> [Task to complete]:
Look over the material for the string "pretty". Copy every line where it turns up.

> [Task inputs]:

○ ○ ○ ○ ○

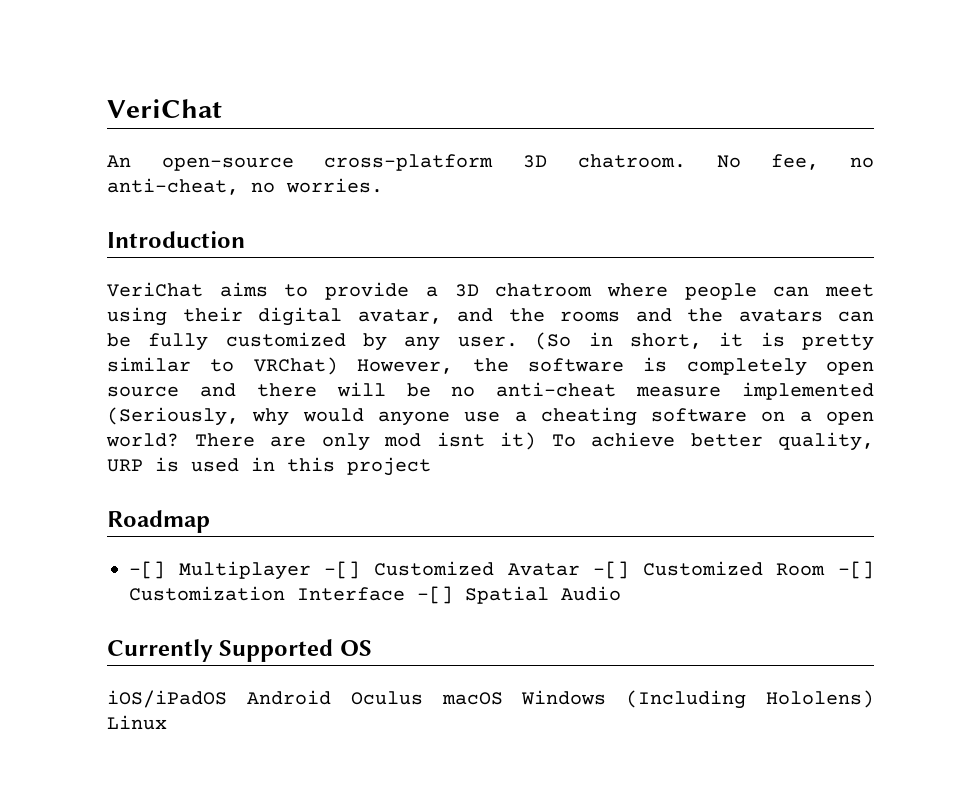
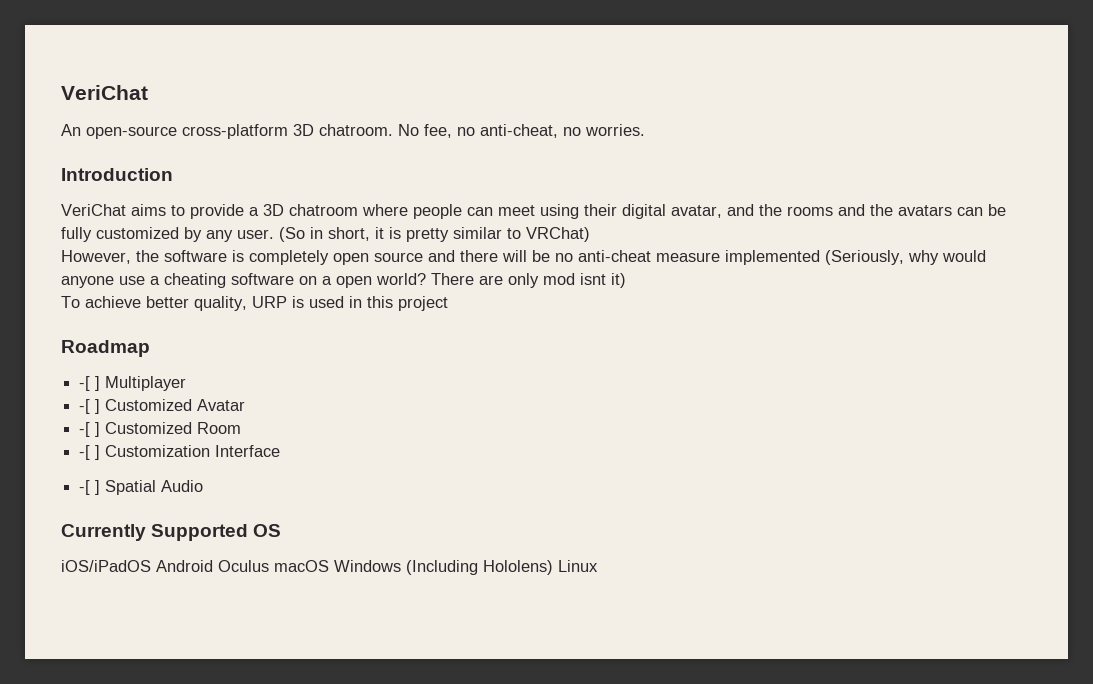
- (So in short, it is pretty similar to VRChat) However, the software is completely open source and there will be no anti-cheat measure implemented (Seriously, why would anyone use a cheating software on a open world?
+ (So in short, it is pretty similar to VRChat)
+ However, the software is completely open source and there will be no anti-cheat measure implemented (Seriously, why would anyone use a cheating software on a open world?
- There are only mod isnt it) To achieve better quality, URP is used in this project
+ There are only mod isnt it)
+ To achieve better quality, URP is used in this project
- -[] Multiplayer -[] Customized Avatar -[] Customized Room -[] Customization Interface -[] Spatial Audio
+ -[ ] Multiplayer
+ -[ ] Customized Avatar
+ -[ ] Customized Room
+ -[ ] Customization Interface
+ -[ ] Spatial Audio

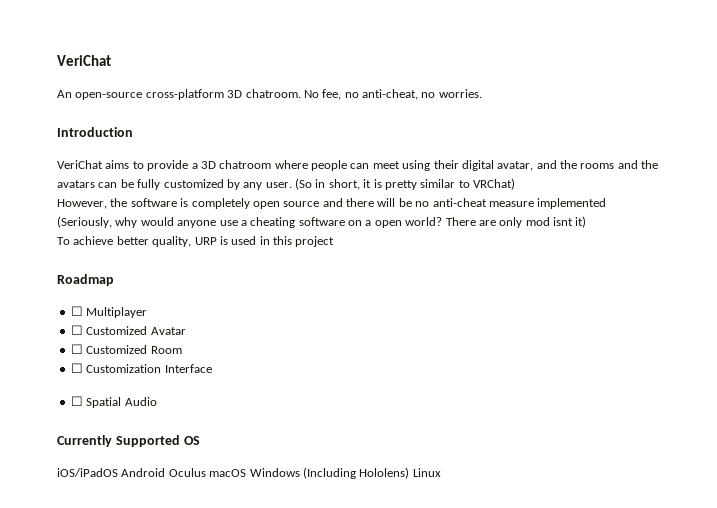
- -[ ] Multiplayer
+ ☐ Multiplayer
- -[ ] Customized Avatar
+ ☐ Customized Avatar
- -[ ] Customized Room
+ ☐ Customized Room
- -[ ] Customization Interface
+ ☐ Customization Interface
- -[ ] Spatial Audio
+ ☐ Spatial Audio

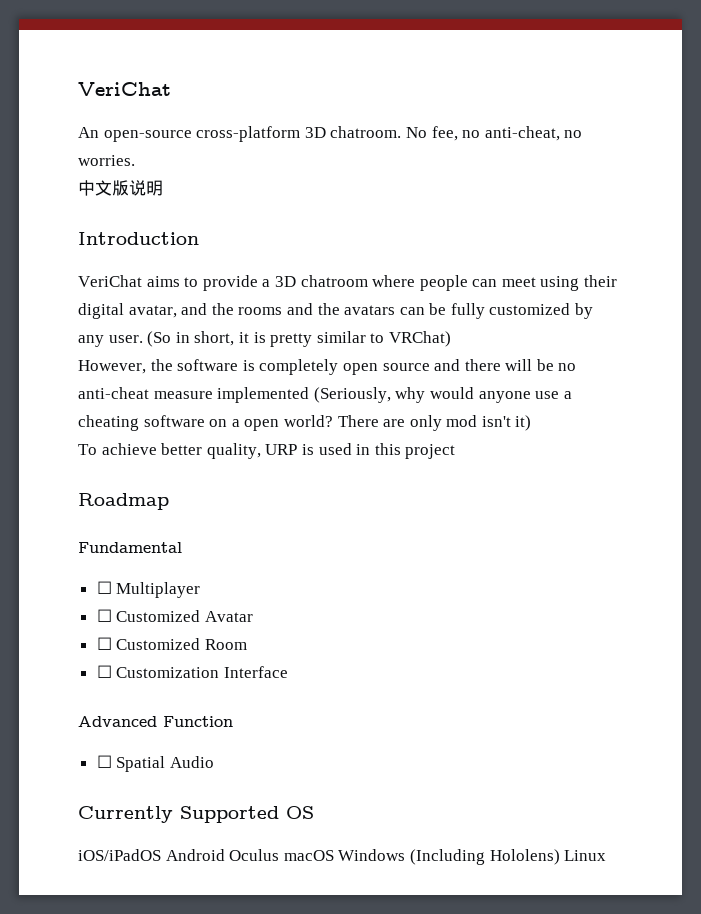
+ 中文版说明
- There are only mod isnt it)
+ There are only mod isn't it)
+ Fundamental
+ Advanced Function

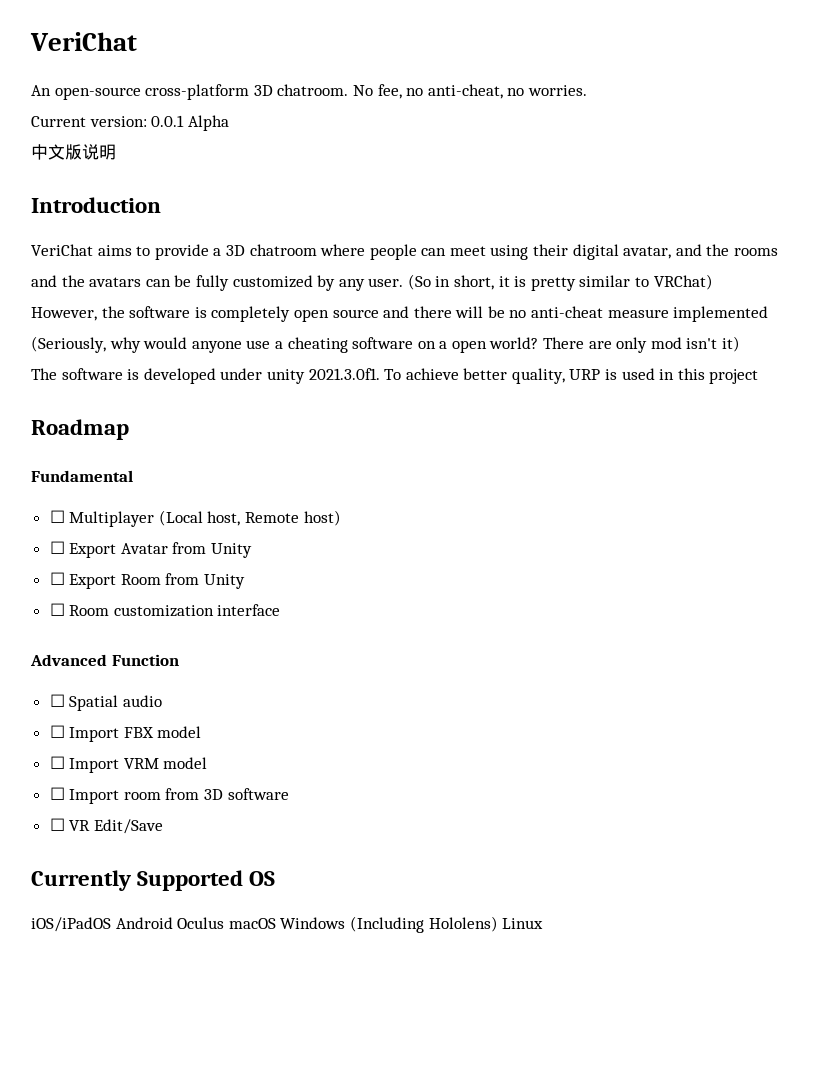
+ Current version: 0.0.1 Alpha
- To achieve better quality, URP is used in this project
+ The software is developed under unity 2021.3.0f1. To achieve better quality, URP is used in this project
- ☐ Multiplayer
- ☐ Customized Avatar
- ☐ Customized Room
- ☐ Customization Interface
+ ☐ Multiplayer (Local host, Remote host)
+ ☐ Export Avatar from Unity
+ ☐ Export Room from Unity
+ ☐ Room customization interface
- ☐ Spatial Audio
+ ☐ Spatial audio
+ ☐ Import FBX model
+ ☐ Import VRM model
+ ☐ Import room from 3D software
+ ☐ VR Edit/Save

○ ○ ○ ○ ○

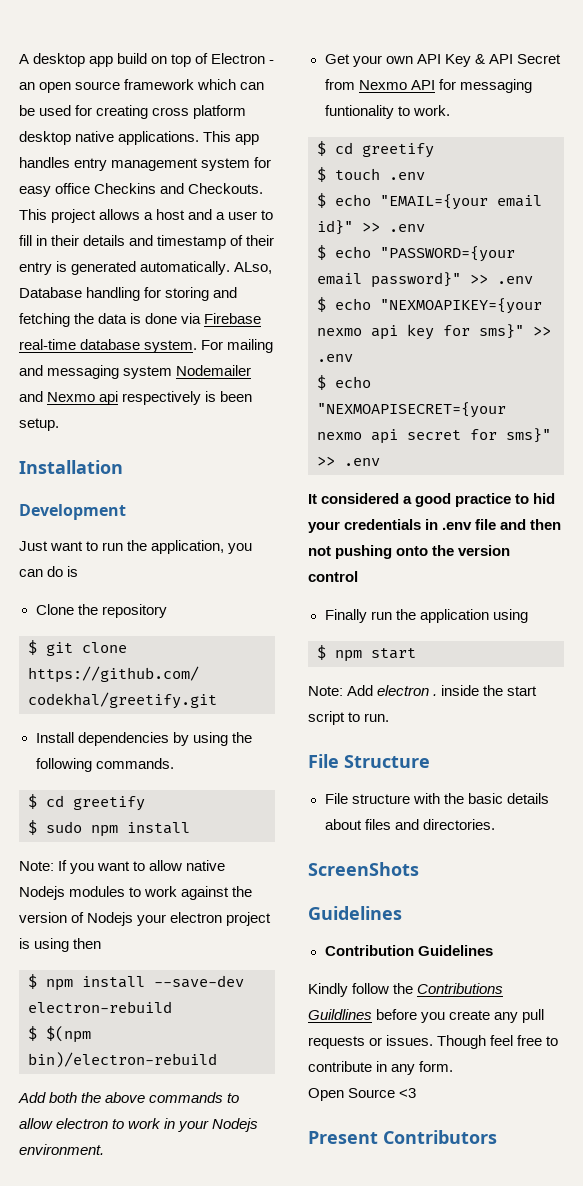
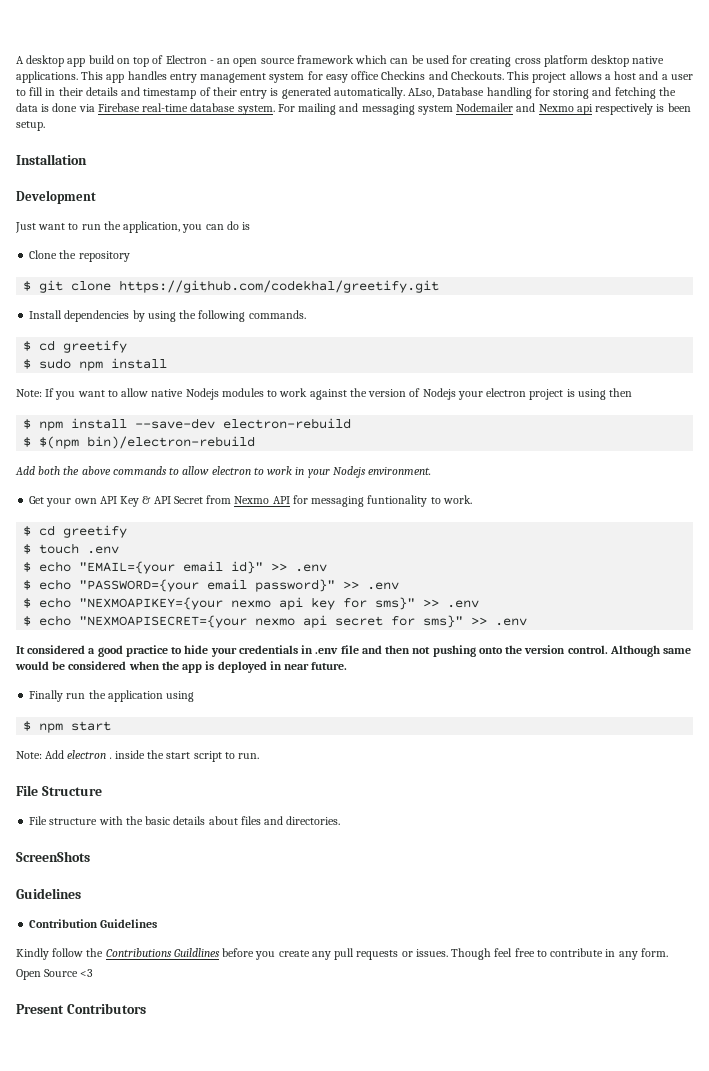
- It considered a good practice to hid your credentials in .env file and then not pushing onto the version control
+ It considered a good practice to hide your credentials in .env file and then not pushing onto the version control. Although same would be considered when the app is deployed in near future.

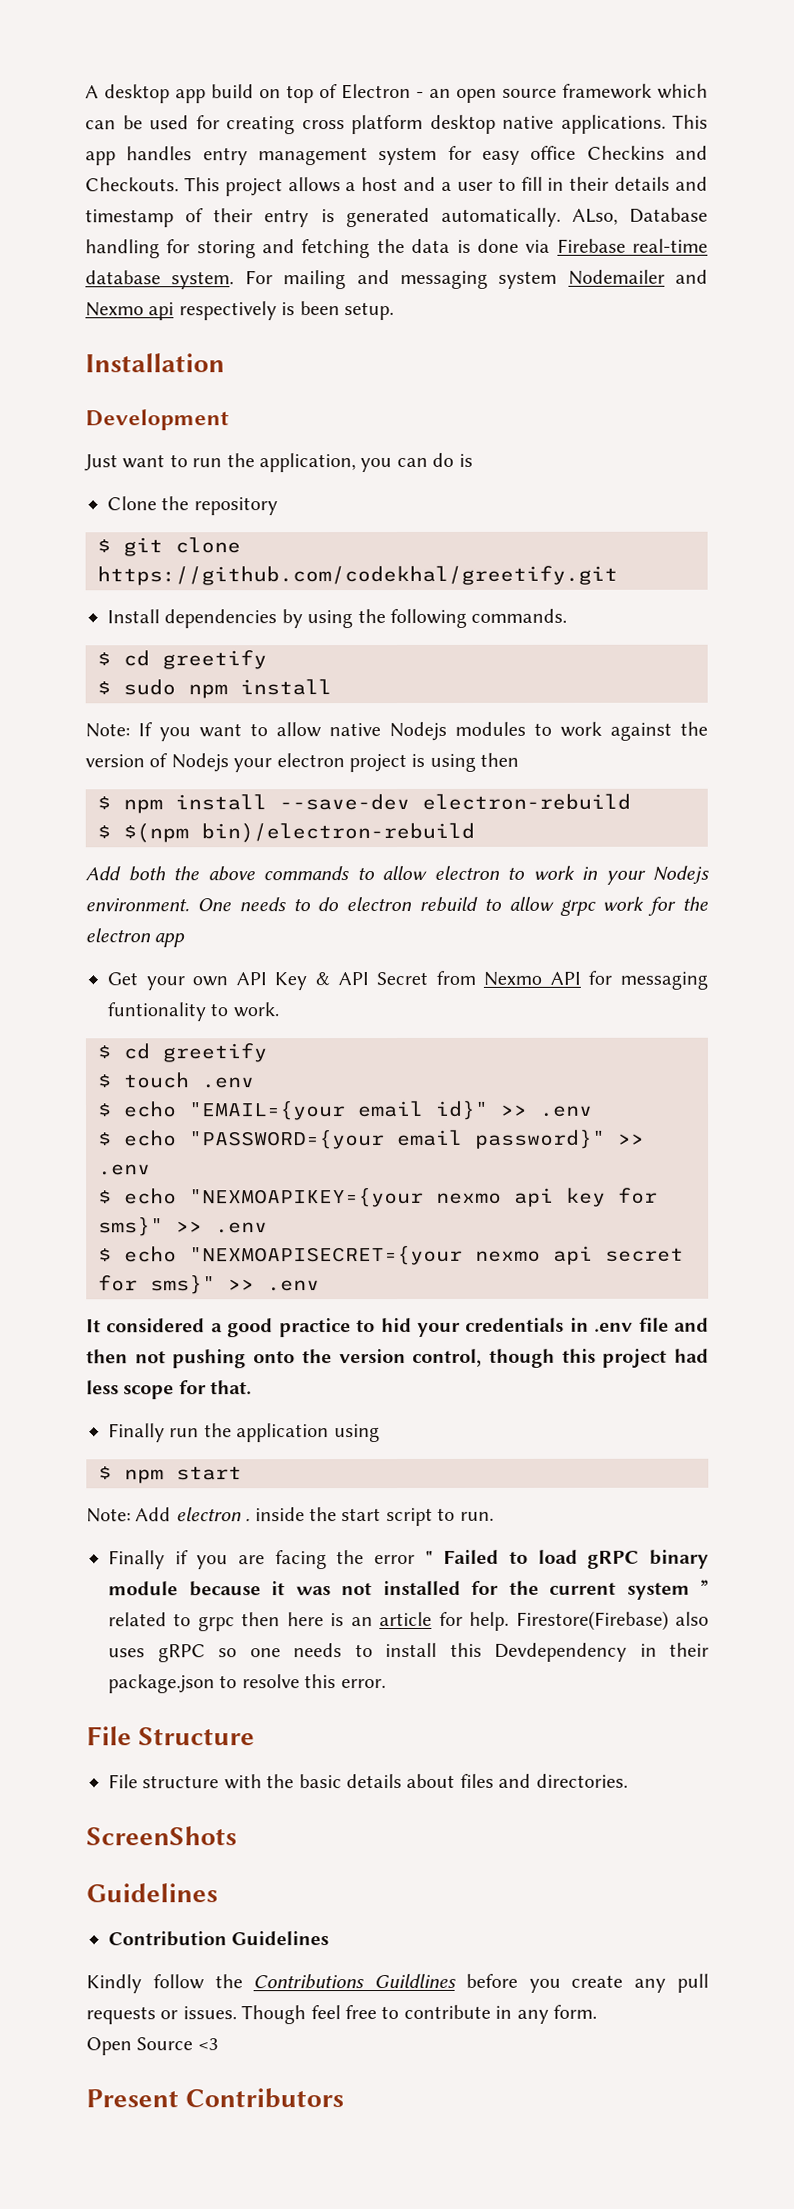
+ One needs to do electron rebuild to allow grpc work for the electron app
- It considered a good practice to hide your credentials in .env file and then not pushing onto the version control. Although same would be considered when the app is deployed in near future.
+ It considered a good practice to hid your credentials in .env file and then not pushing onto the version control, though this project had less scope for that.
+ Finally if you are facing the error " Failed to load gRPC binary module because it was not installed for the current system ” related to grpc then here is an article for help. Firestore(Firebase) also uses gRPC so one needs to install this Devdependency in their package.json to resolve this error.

○ ○ ○ ○ ○

> [Reply to the task]:
- (So in short, it is pretty similar to VRChat) However, the software is completely open source and there will be no anti-cheat measure implemented (Seriously, why would anyone use a cheating software on a open world?
+ (So in short, it is pretty similar to VRChat)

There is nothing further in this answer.